I



I. LESSON PLAN

Lesson Title Applying Trigonometric Functions to Everyday Life Situations

Lesson Summary Using “The Farmers Almanac”, students will discover how the length of day over a year can be modeled by a sine curve.

Key Words Period, Amplitude, Phase Shift, Tangent Lines, Local Extrema, Vertical Shift

Background knowledge

The assumptions of this inquiry lesson are:

• Students will have already successfully completed graphs of trig functions including horizontal and vertical translations as well as stretches and shrinks (when given the actual function).

• Students will already be proficient at entering data into a graphing calculator and performing regression.

Standards Addressed

Alignment to the Ohio Academic Content Standard (OACS): K – 12 Mathematics

Find one indicator that is addressed well by this lesson. List the standard, grade level, number of the indicator and then write out the indicator. Note: Give an indicator, not a benchmark.

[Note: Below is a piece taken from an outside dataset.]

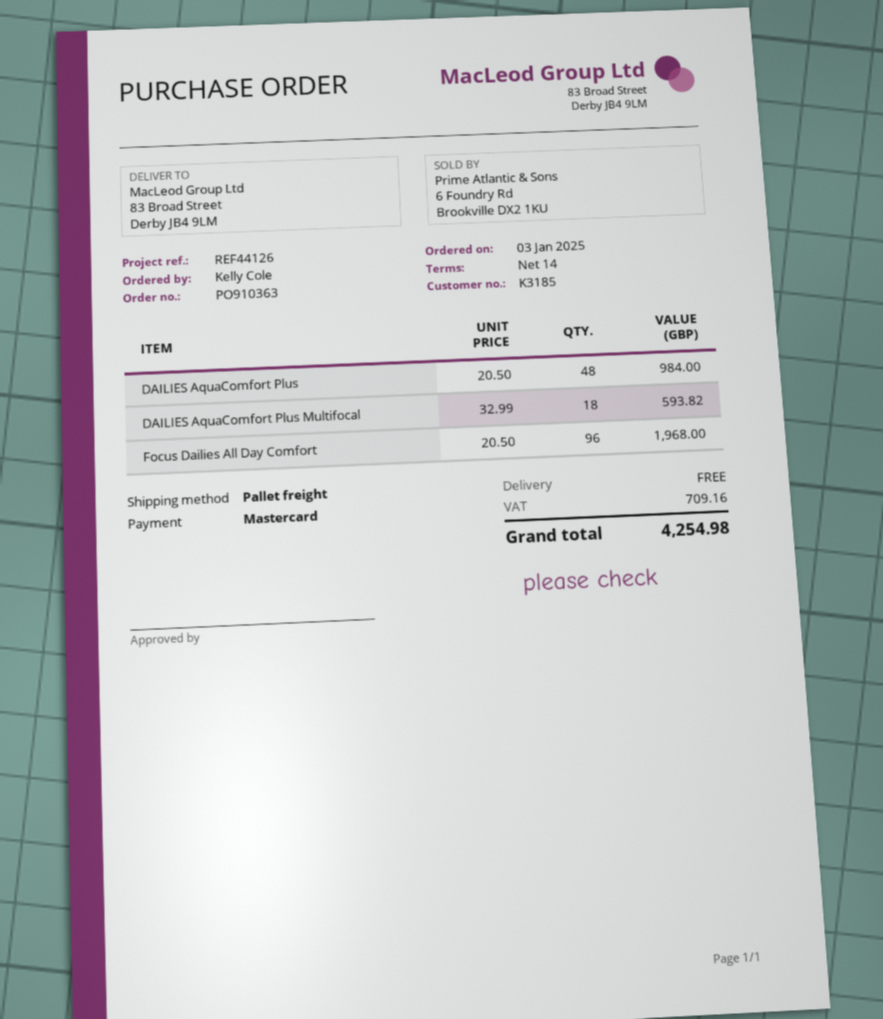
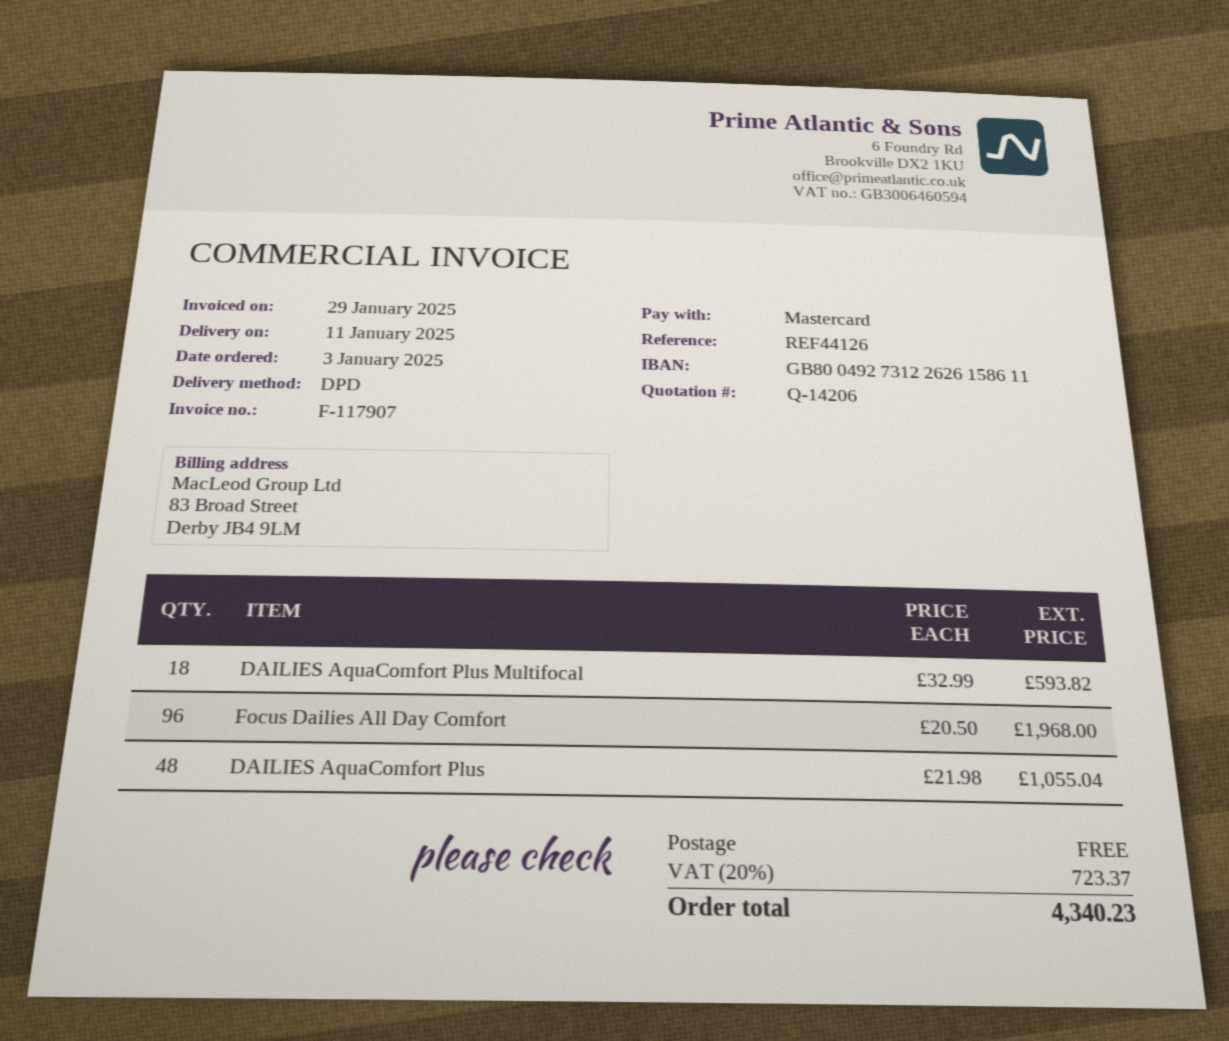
shipping method: pallet freight -> DPD
DAILIES AquaComfort Plus: 48 x 20.50 = 984.00 -> 48 x 21.98 = 1055.04
tax: 709.16 -> 723.37
total: 4254.98 -> 4340.23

Standard: Patterns, Functions, and Algebra

Grade Level: 12; Indicator #: 3

The indicator says: The indicator says: Describe and compare the characteristics of transcendental and periodic functions; e.g., general shape, number of roots, domain and range, asymptotic behavior, extrema, local and global behavior.

Name a process standard that was used in this lesson and describe how it was used.

Apply mathematical modeling to workplace and consumer situations, including problem formulation, identification of a mathematical model, interpretation of solution within the model, and validation to original problem situation.

List one OACS grade level indicators that students must have been mastered in order to be able to do this activity successfully:

Standard: Patterns, Functions, and Algebra

Grade Level: 11; Indicator #: 4

The indicator says: Identify the maximum and minimum points of polynomial, rational and trigonometric functions graphically and with technology.

Learning Objectives

• To make it clear to the students that trigonometry exists outside the classroom.

• To become more proficient at creating trig functions to fit a set of data

Materials

• Graph paper

• Graphing calculator

Suggested procedures

• Once students have grasped the basic concepts of sinusoidal graphs, this activity can be used to reinforce and expand the students’ understanding of the graphing process.

Assessments

Students will complete the extension exercises successfully to demonstrate proficiency.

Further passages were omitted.